● REQUIRED WORK: Within the records below, find each line that holds the string "into", then copy it.

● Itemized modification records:
-=-=-

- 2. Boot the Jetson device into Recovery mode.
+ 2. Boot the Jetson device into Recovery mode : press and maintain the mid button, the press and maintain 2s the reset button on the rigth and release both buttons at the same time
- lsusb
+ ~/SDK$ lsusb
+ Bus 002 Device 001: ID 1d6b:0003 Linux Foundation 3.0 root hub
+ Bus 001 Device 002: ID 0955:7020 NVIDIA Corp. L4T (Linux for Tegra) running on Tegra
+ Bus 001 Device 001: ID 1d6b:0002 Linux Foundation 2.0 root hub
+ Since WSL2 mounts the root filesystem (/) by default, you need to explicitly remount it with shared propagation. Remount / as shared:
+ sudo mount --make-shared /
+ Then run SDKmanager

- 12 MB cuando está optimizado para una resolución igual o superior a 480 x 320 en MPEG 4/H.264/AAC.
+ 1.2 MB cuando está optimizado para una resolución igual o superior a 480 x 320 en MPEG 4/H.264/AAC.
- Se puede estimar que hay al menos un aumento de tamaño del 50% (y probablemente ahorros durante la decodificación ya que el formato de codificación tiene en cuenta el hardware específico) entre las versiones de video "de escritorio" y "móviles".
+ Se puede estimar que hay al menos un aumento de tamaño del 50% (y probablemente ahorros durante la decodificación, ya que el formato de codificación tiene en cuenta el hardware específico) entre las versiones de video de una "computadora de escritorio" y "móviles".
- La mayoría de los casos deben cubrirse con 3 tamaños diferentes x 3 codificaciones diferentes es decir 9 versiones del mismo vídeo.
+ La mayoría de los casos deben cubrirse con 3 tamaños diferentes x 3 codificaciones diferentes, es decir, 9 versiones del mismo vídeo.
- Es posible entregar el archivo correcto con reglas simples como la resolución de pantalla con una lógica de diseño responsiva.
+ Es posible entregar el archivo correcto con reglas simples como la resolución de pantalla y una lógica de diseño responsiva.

-=-=-

● SOLUTION:
- 2. Boot the Jetson device into Recovery mode.
+ 2. Boot the Jetson device into Recovery mode : press and maintain the mid button, the press and maintain 2s the reset button on the rigth and release both buttons at the same time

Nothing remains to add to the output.